The Sonicwall computer security company says that hackers are taking advantage of a recently discovered vulnerability in one of its company products to enter the corporate networks of its customers.
Sonicwall said in consultancy that vulnerability in the SMA1000 remote access appliance, that companies use to allow their employees to access their business networks as if they were in the office, allows anyone on the internet to plant malware without the need to access for the system.
The vulnerability, monitored as CVE-2025-23006, was discovered by Microsoft and shared with Sonicwall last week. In a subsequent support post, Sonicwall said that vulnerability is “confirmed as actively exploited in nature”, indicating that some of Sonicwall’s company customers have been hacked.
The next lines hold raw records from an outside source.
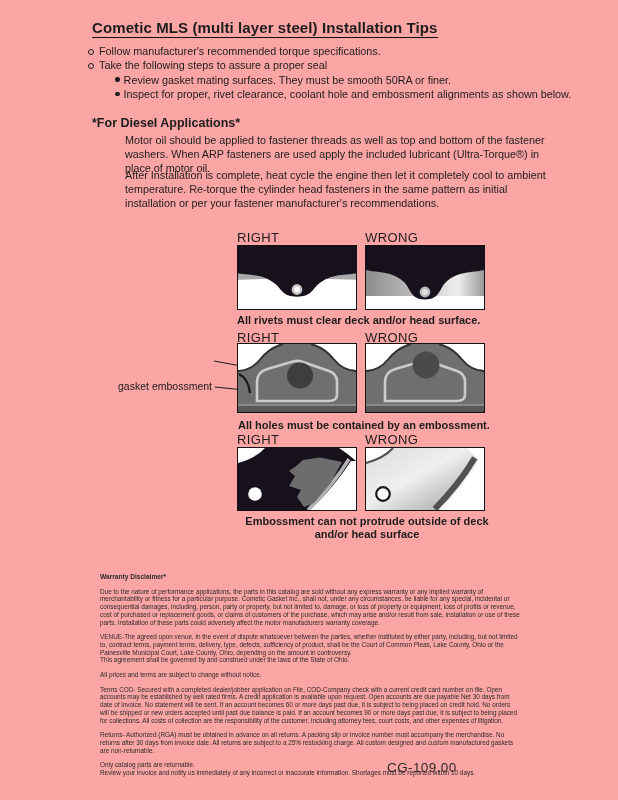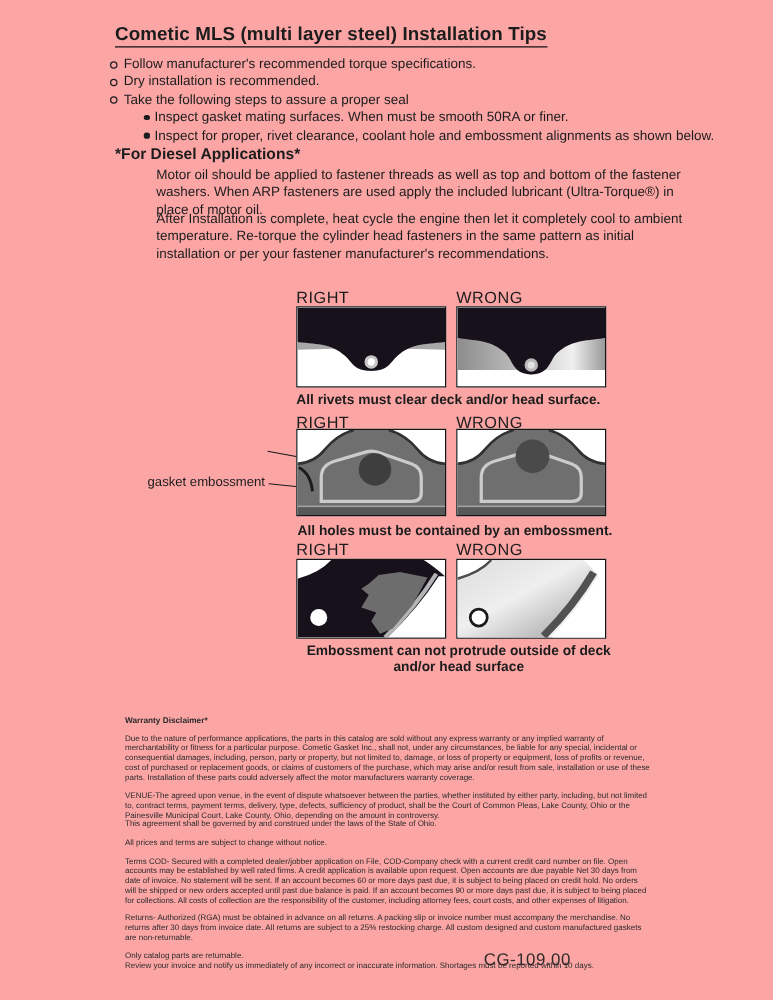--- a/index.html
+++ b/index.html
@@ -41,29 +41,25 @@
 
   <div class="abs title">Cometic MLS (multi layer steel) Installation Tips</div>
 
   <div class="abs bullets">
     <div class="b-row">
       <span class="b-dot"></span>
       <span>Follow manufacturer's recommended torque specifications.</span>
     </div>
     <div class="b-row">
       <span class="b-dot"></span>
-      <span>Dry installation is recommended.</span>
-    </div>
-    <div class="b-row">
-      <span class="b-dot"></span>
       <span>Take the following steps to assure a proper seal</span>
     </div>
     <div class="b-row b-sub">
       <span class="b-fill"></span>
-      <span>Inspect gasket mating surfaces.  When must be smooth 50RA or finer.</span>
+      <span>Review gasket mating surfaces.  They must be smooth 50RA or finer.</span>
     </div>
     <div class="b-row b-sub">
       <span class="b-fill"></span>
       <span>Inspect for proper, rivet clearance, coolant hole and embossment alignments as shown below.</span>
     </div>
   </div>
 
   <div class="abs h2">*For Diesel Applications*</div>
   <div class="abs para p1">Motor oil should be applied to fastener threads as well as top and bottom of the fastener washers. When ARP fasteners are used apply the included lubricant (Ultra-Torque®) in place of motor oil.</div>
   <div class="abs para p2">After Installation is complete, heat cycle the engine then let it completely cool to ambient temperature. Re-torque the cylinder head fasteners in the same pattern as initial installation or per your fastener manufacturer's recommendations.</div>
The bug is known as one day zero because it was used before Sonicwall had time to provide customers with a solution.
When contacted by Techcrunch, nor Sonicwall nor Microsoft have said how many companies have compromised their networks in the attacks, but they urged customers to patch of affected systems by installing the safety of safety that Sonicwall has released since then.
Several thousands of SMA 1000 devices are exposed to the Internet, according to a Shodan search result shared by Bleeping Computer, putting many of those companies with systems not suffered at greater risk of attacks.
Damn hackers are increasingly aimed at company computer security products, such as firewalls, remote access tools and VPN products. These devices exist on the perimeter of corporate networks to protect from aspiring intruders and unauthorized access. But they also have a propensity to contain bug software capable of making their safety protections ineffective, allowing hackers to compromise the same networks that these devices had the task of protecting.
In recent years, some of the largest manufacturers of company security company products, including Barracuda, Check Point, Cisco, Citrix, Fortinet, Ivanti and Palo Alto Networks, have divulged Zero-Day attacks aimed at their customers, who brought to wider network compromises.
According to the Us Cybersecurity Cisa agency, the most usually exploited vulnerabilities in 2023 were found in company products developed by Citrix, Cisco and Fortinet and used by hackers to conduct operations against “high priority objectives”.